Does anyone have any idea exactly whats going on with this planned community? I know they have an extensive canal dredging/widening/extending project going on, and i see several beautiful apartments for sale, but I would love some feedback from people who are already living there, what they like/dislike, and anyone else with information on where exactly Business Bay is heading. Is it really shaping up to meet all the hype surrounding the community upon its completion? Is it worth an investment while it's on the "ground floor" before the community's completed and prices become untouchable?

The location is great, and the buildings look fabulous, but i need to take everything into consideration before buying!

Thanks everyone for all your help! Much appreciated!

Z


----------



## TallyHo (Aug 21, 2011)

I don't know if it's worthwhile offering advice to someone daft enough to consider buying an apartment in Dubai.

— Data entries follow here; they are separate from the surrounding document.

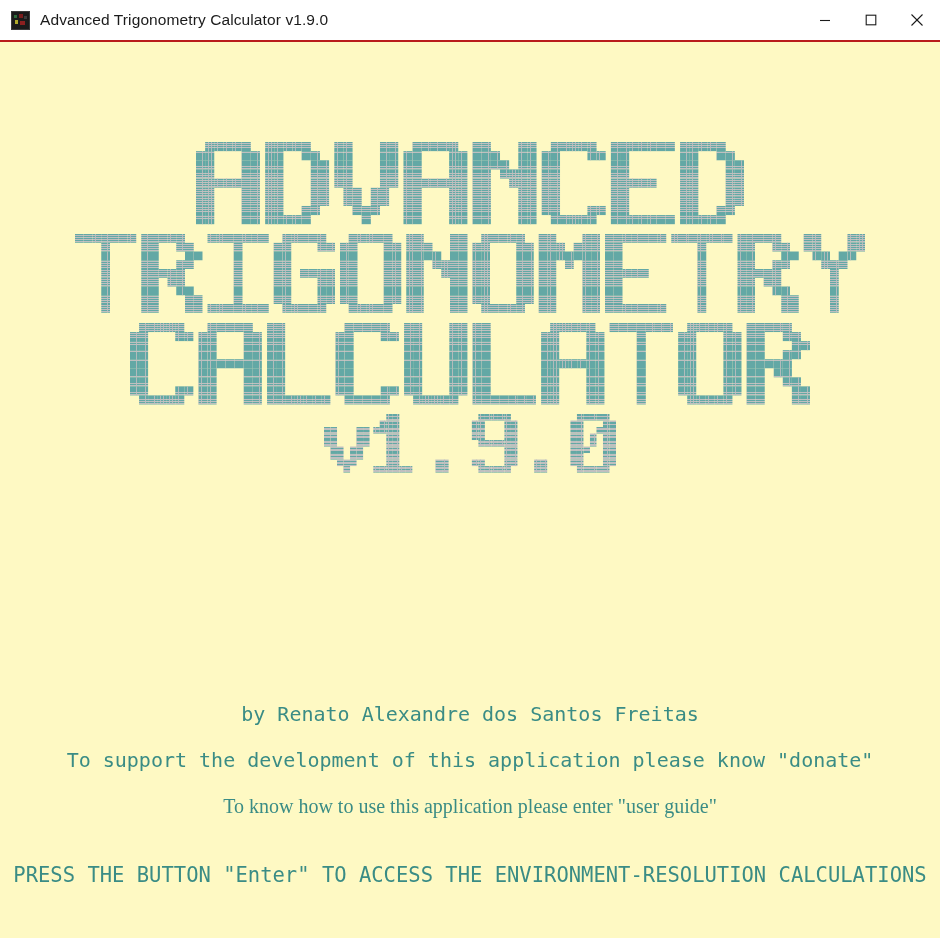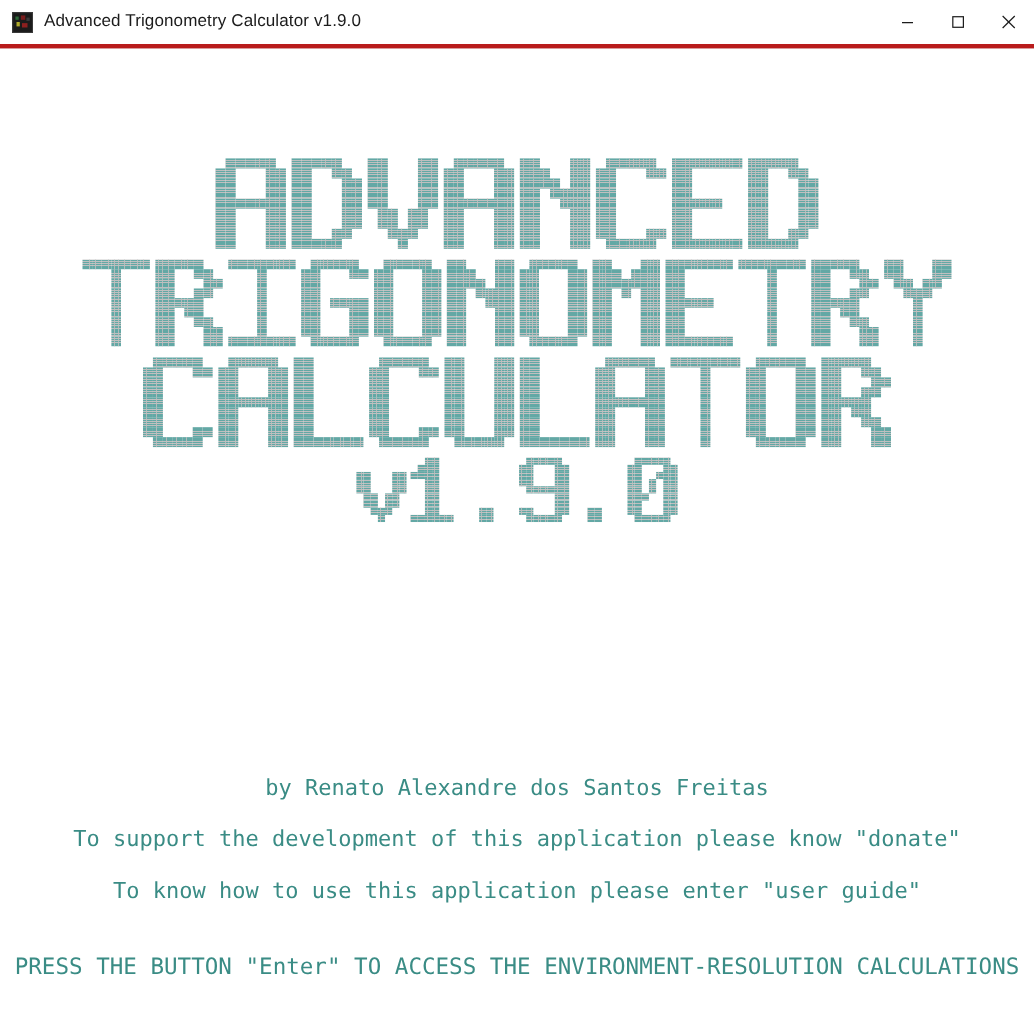"Advanced Trigonometry Calculator v1.9.0" .titlebar { border-bottom: 4px solid #b91c1c -> 2px solid #b91c1c }
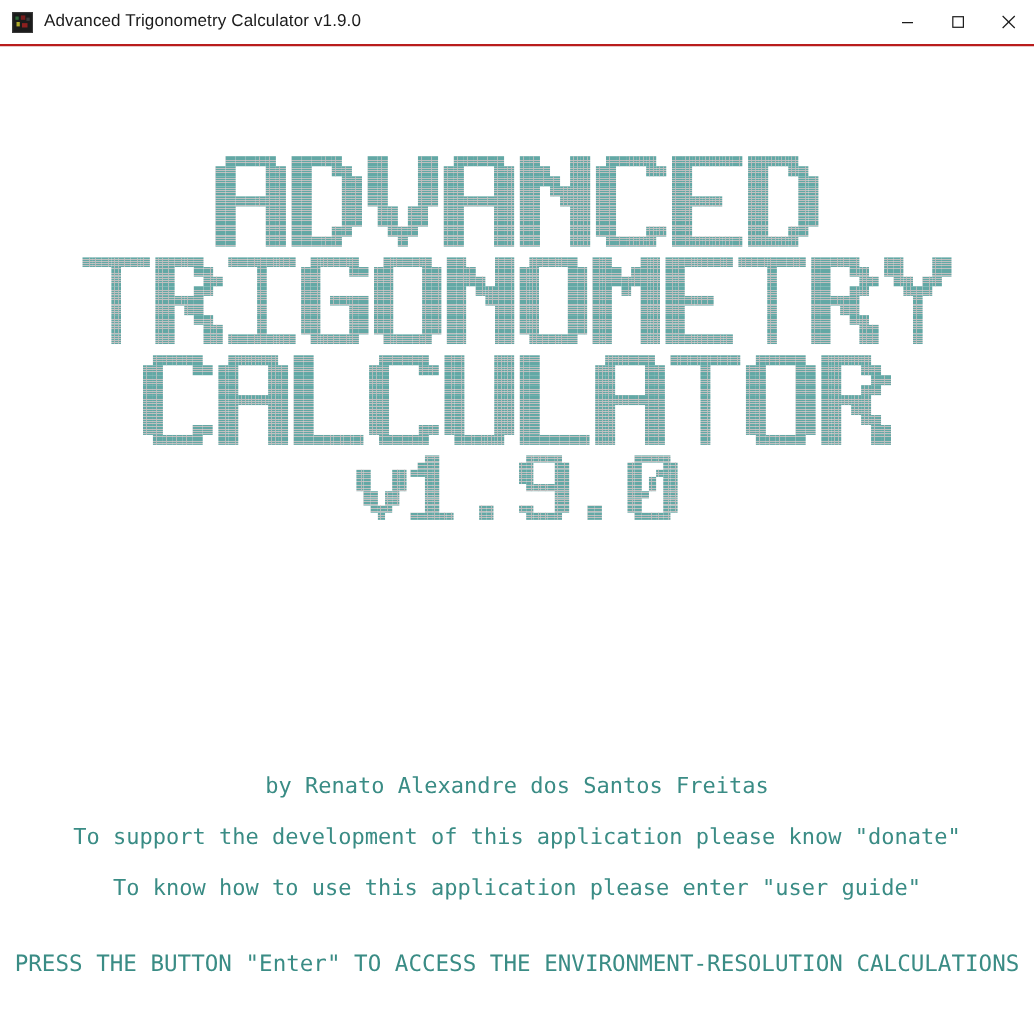"by Renato Alexandre dos Santos" .client { background: #ffffff -> #fef9c3 }
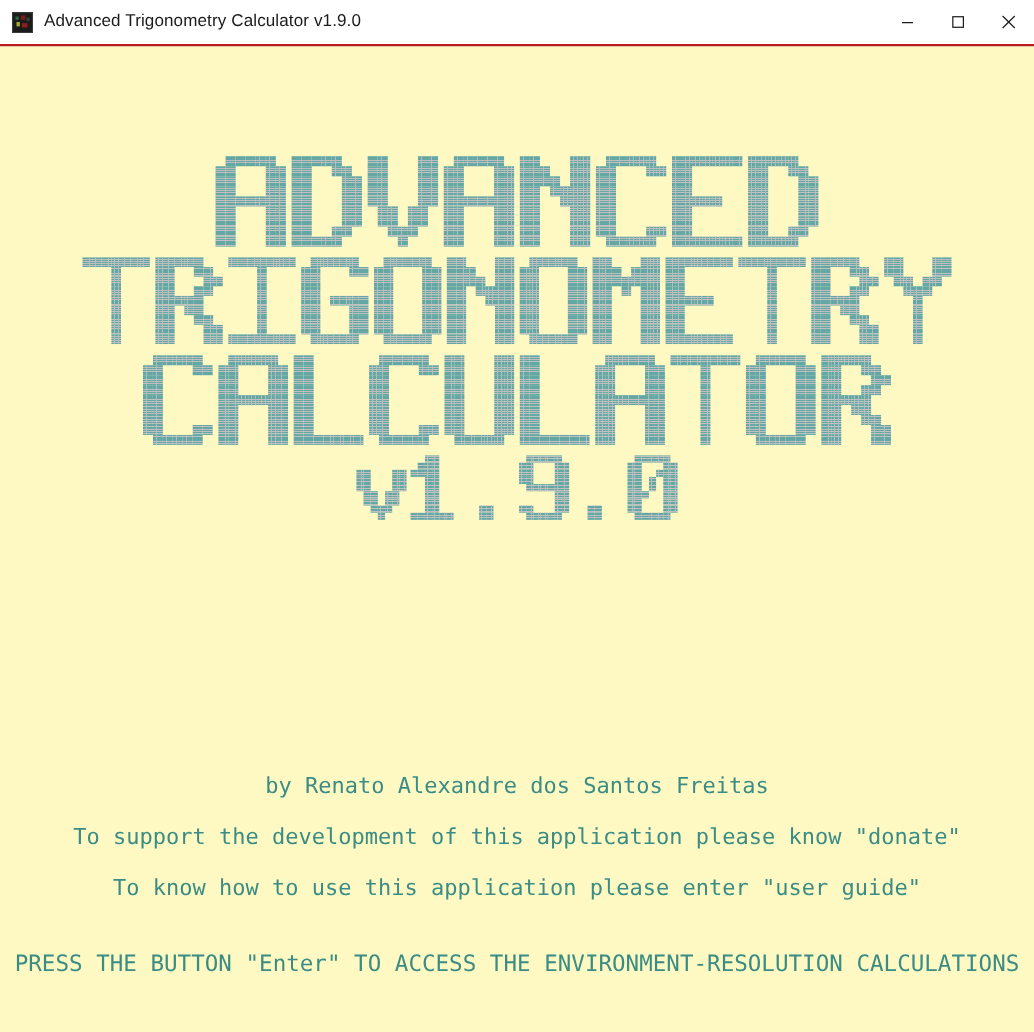"To know how to use" .msg-guide { font-family: none -> Liberation Serif, serif }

But I'm sure you've carefully considered all the pros and cons and all the expenses associated with owning an apartment, including the annual maintenance fees on top of the annual mortgage payments, the comparison between market rent value and the maintenance fees + the interest on your mortgage and so forth. I'm sure you've also carefully considered what the options are for an apartment owner should he lose his job and need to leave Dubai and the stability of the year-to-year rents and maintenace fees. I'm sure you've thought of the ease or difficulty of selling an apartment in Dubai should you need to. 

I'm sure you've thought about this long and hard.

So - Business Bay is a construction zone. Eventually, probably 2-3-4 years down the road it'll eventually be cleaned up and the landscaping put in and the roads completed. Then again TECOM is a few years old now and it still doesn't have proper sidewalks or landscaping. So it's your gamble.




beeniesmiles said:


> Hello comrades!
> 
> So i'm looking to buy an apartment in Dubai-- and while I am currently in Dubai Marina, which I absolutely love and adore, I was looking at making some investments in other parts of the city.
> 
> ...


----------



## beeniesmiles (Aug 8, 2011)

TallyHo said:


> I don't know if it's worthwhile offering advice to someone daft enough to consider buying an apartment in Dubai.
> 
> But I'm sure you've carefully considered all the pros and cons and all the expenses associated with owning an apartment, including the annual maintenance fees on top of the annual mortgage payments, the comparison between market rent value and the maintenance fees + the interest on your mortgage and so forth. I'm sure you've also carefully considered what the options are for an apartment owner should he lose his job and need to leave Dubai and the stability of the year-to-year rents and maintenace fees. I'm sure you've thought of the ease or difficulty of selling an apartment in Dubai should you need to.
> 
> ...


Hi TallyHo,

I wish i could say i appreciated your post, that it had contributed any kind of valid information, that i had gained anything from having read it, or that i appreciated you calling me "daft" without having any knowledge or understanding of who i am, of my background, or my circumstance, but i cant, because i don't.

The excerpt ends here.